┌──

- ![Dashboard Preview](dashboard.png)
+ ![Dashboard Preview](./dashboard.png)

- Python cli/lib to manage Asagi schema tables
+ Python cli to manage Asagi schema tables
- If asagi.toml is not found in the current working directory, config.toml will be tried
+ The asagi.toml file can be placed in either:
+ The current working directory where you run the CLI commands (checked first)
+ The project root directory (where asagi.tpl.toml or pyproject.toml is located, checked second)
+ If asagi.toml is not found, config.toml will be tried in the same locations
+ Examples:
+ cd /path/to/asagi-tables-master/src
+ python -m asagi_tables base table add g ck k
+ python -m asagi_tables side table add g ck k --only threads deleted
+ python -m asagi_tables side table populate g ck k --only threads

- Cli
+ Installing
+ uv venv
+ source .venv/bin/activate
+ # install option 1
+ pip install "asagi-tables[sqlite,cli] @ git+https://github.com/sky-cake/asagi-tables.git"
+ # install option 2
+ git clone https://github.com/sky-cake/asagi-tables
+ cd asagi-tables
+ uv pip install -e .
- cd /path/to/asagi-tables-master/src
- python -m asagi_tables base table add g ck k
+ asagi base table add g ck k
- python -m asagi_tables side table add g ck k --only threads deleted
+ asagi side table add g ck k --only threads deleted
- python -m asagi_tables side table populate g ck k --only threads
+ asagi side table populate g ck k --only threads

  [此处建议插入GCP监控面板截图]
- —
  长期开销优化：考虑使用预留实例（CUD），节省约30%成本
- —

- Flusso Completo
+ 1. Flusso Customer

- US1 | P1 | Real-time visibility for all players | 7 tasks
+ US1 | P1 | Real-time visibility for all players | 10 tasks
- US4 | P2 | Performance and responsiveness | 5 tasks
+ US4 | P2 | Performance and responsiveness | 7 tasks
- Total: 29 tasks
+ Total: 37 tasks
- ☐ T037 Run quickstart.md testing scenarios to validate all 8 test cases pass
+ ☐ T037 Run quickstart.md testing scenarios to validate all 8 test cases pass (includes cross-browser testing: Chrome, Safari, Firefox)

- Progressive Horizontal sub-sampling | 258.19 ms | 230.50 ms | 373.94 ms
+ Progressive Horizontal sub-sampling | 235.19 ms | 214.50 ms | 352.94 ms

└──

| DIRECTIONS |
Count the lines of the data above where the string "side" shows up; reply with the number only.

| ANSWER BELOW |
6